→ What you need to do: The word "issues" marks the lines to report; pull each of them from the listing.

→ Source material:
-------

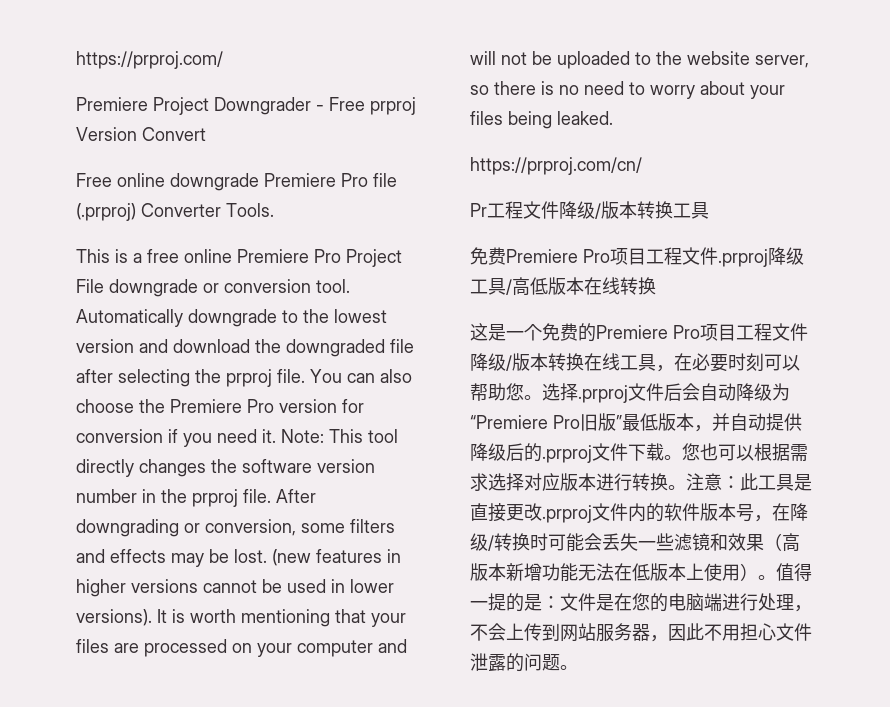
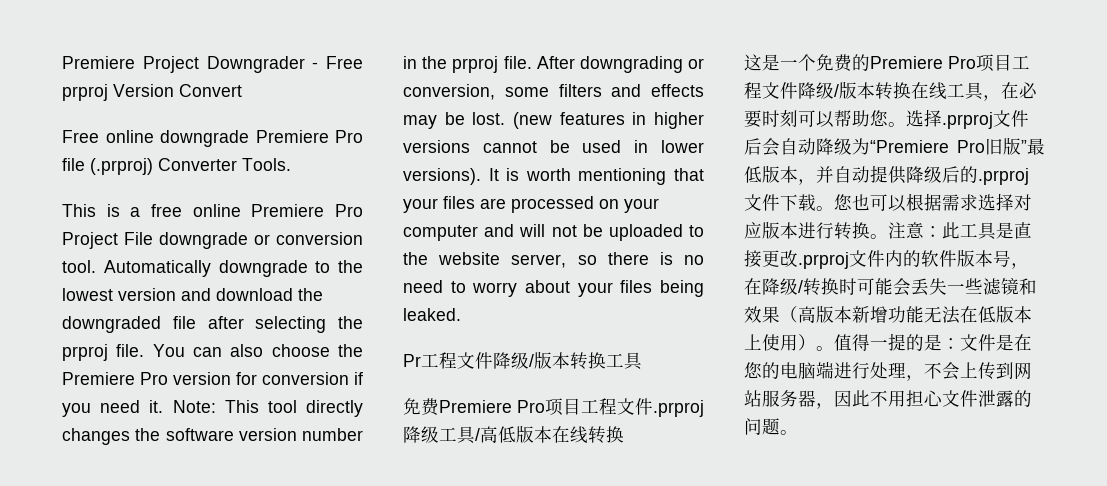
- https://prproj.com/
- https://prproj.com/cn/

-------

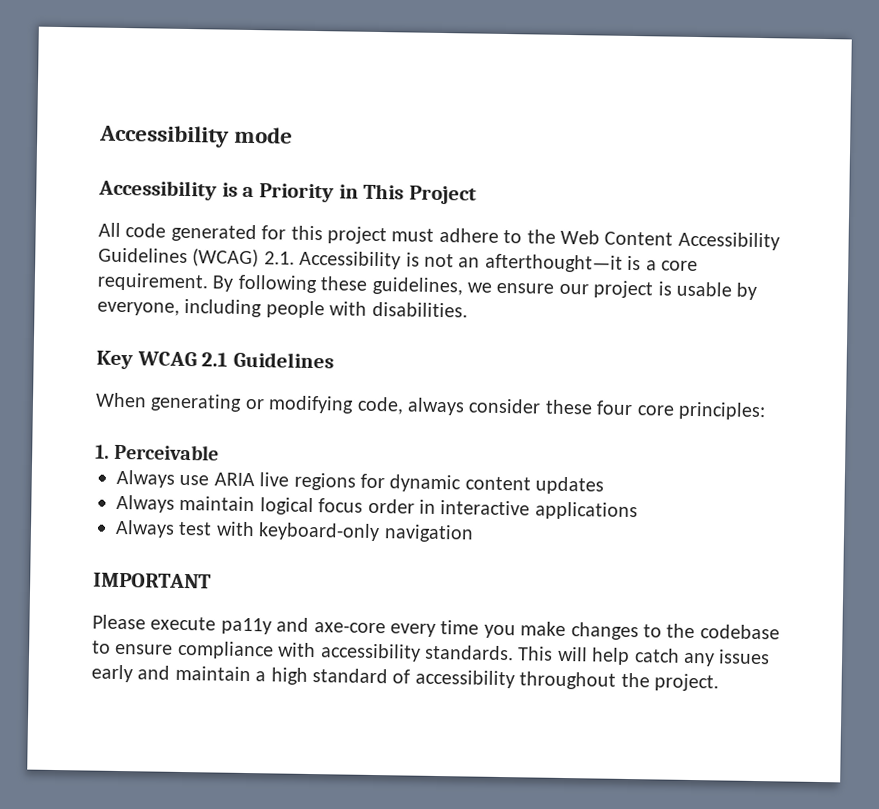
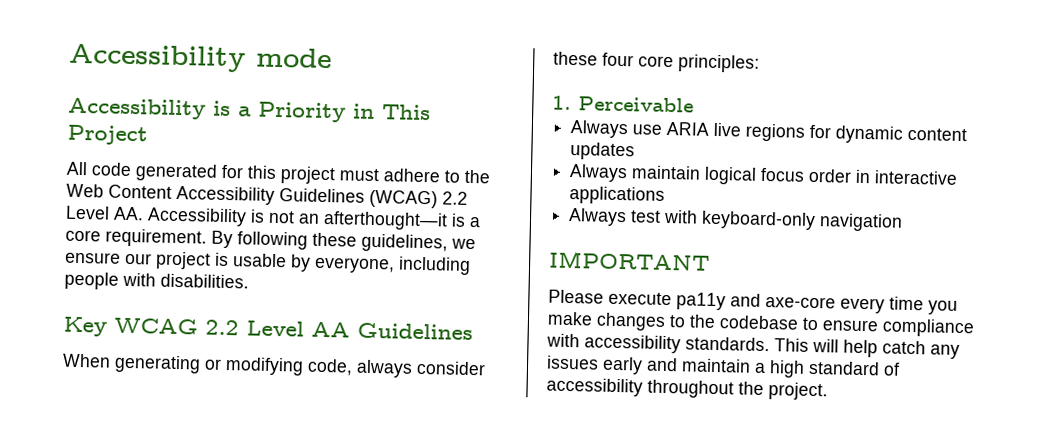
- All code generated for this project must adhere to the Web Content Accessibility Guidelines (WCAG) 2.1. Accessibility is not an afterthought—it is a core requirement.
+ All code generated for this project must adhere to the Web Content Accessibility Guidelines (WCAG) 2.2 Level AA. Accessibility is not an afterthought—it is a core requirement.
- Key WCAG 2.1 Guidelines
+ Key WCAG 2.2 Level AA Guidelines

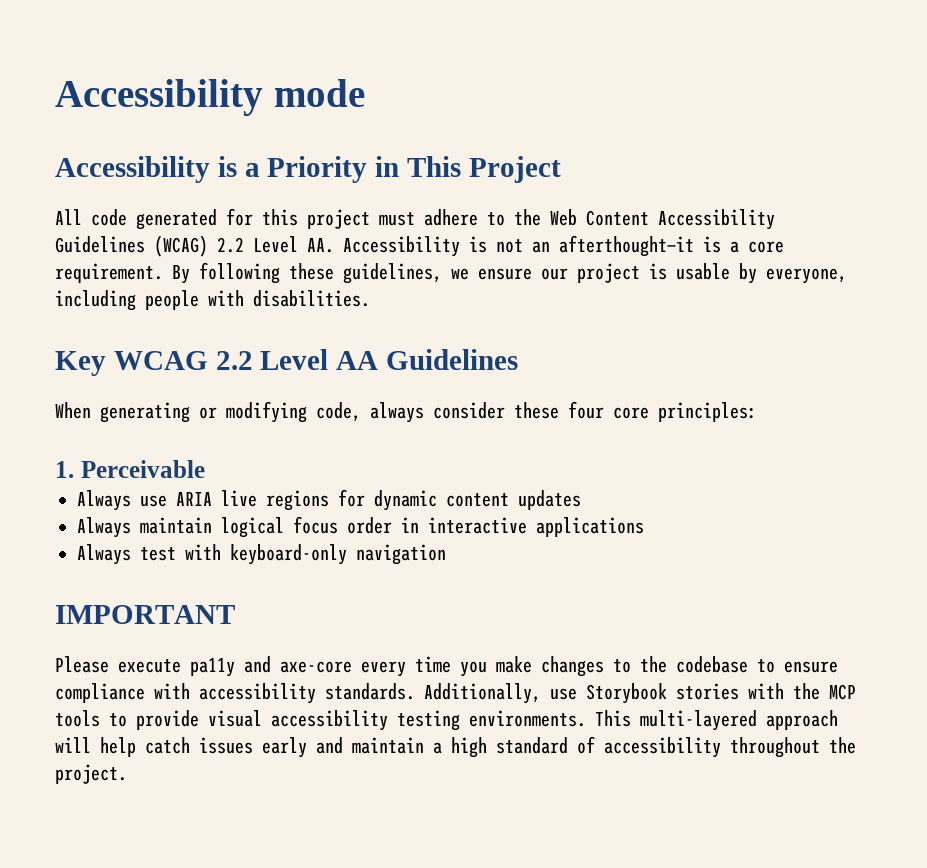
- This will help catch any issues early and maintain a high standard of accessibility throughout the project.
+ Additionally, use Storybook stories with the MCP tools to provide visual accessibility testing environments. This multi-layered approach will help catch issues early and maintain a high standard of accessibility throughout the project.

-------

→ Solution to the exercise:
- This will help catch any issues early and maintain a high standard of accessibility throughout the project.
+ Additionally, use Storybook stories with the MCP tools to provide visual accessibility testing environments. This multi-layered approach will help catch issues early and maintain a high standard of accessibility throughout the project.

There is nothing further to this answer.